● What you will do:
Everything in the data except the pictures belongs in your answer, copied exactly.

════════

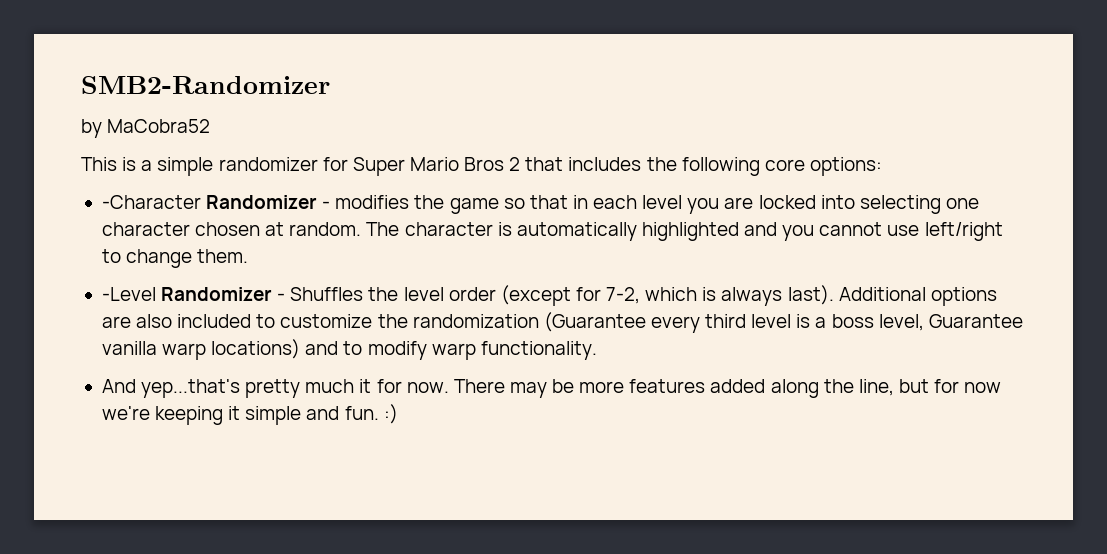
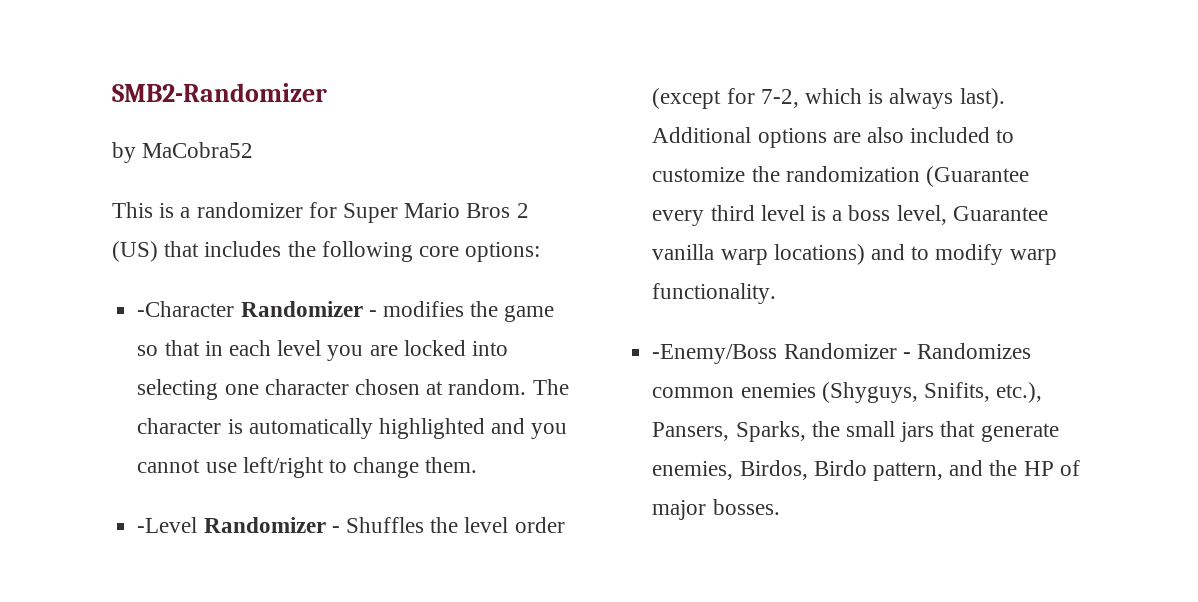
[157,157,214,176] simple -> (191, 212) none
(521, 164) none -> [112,241,158,262] (US)
[101,379,1002,398] [101,404,398,425] And yep...that's pretty much it for now. There may be more features added along the line, but for now we're keeping it simple and fun. :) -> [652,343,1031,364] [652,382,1043,403] [652,421,1059,442] [652,460,1080,481] [652,499,780,520] -Enemy/Boss Randomizer - Randomizes common enemies (Shyguys, Snifits, etc.), Pansers, Sparks, the small jars that generate enemies, Birdos, Birdo pattern, and the HP of major bosses.

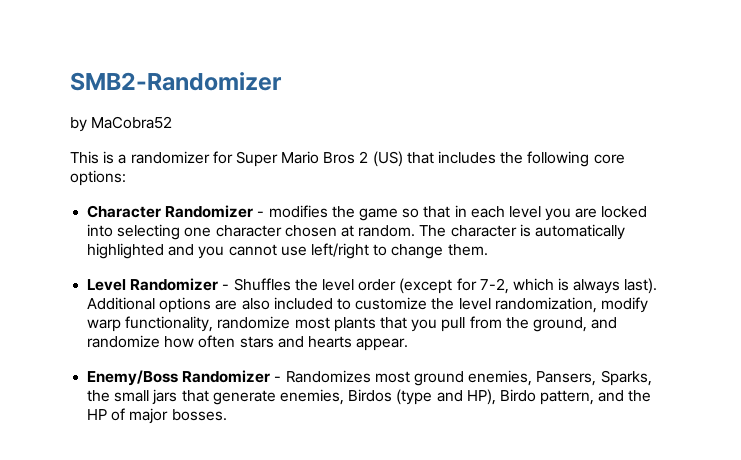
[137,301,235,317] -Character -> [87,205,162,218] Character
[137,517,198,533] -Level -> [87,279,127,291] Level
[785,166,1029,187] [652,205,1048,226] [652,244,1057,265] [652,283,777,304] [652,343,1031,364] [652,382,1043,403] randomization (Guarantee every third level is a boss level, Guarantee vanilla warp locations) and to modify warp functionality. // -Enemy/Boss Randomizer - Randomizes common enemies (Shyguys, Snifits, etc.), -> [458,297,648,313] [87,316,618,332] [87,335,409,351] [87,370,533,386] level randomization, modify warp functionality, randomize most plants that you pull from the ground, and randomize how often stars and hearts appear. // Enemy/Boss Randomizer - Randomizes most ground enemies,
[739,460,808,480] Birdos, -> [348,389,496,405] Birdos (type and HP),

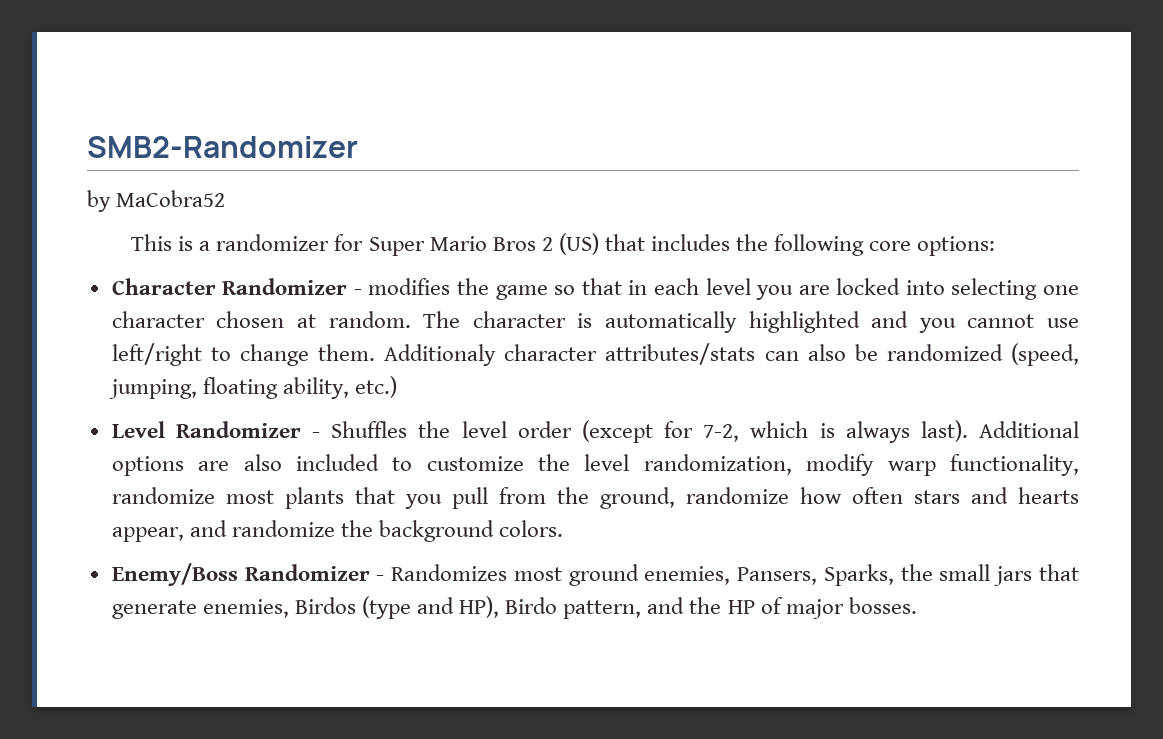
(488, 250) none -> [384,343,1079,366] [108,376,397,399] Additionaly character attributes/stats can also be randomized (speed, jumping, floating ability, etc.)
[591,317,618,329] and -> (675, 498) none
[356,338,409,351] appear. -> [111,520,564,542] appear, and randomize the background colors.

════════

● Solution below:
[157,157,214,176] simple -> (191, 212) none
(521, 164) none -> [112,241,158,262] (US)
[101,379,1002,398] [101,404,398,425] And yep...that's pretty much it for now. There may be more features added along the line, but for now we're keeping it simple and fun. :) -> [652,343,1031,364] [652,382,1043,403] [652,421,1059,442] [652,460,1080,481] [652,499,780,520] -Enemy/Boss Randomizer - Randomizes common enemies (Shyguys, Snifits, etc.), Pansers, Sparks, the small jars that generate enemies, Birdos, Birdo pattern, and the HP of major bosses.

[137,301,235,317] -Character -> [87,205,162,218] Character
[137,517,198,533] -Level -> [87,279,127,291] Level
[785,166,1029,187] [652,205,1048,226] [652,244,1057,265] [652,283,777,304] [652,343,1031,364] [652,382,1043,403] randomization (Guarantee every third level is a boss level, Guarantee vanilla warp locations) and to modify warp functionality. // -Enemy/Boss Randomizer - Randomizes common enemies (Shyguys, Snifits, etc.), -> [458,297,648,313] [87,316,618,332] [87,335,409,351] [87,370,533,386] level randomization, modify warp functionality, randomize most plants that you pull from the ground, and randomize how often stars and hearts appear. // Enemy/Boss Randomizer - Randomizes most ground enemies,
[739,460,808,480] Birdos, -> [348,389,496,405] Birdos (type and HP),

(488, 250) none -> [384,343,1079,366] [108,376,397,399] Additionaly character attributes/stats can also be randomized (speed, jumping, floating ability, etc.)
[591,317,618,329] and -> (675, 498) none
[356,338,409,351] appear. -> [111,520,564,542] appear, and randomize the background colors.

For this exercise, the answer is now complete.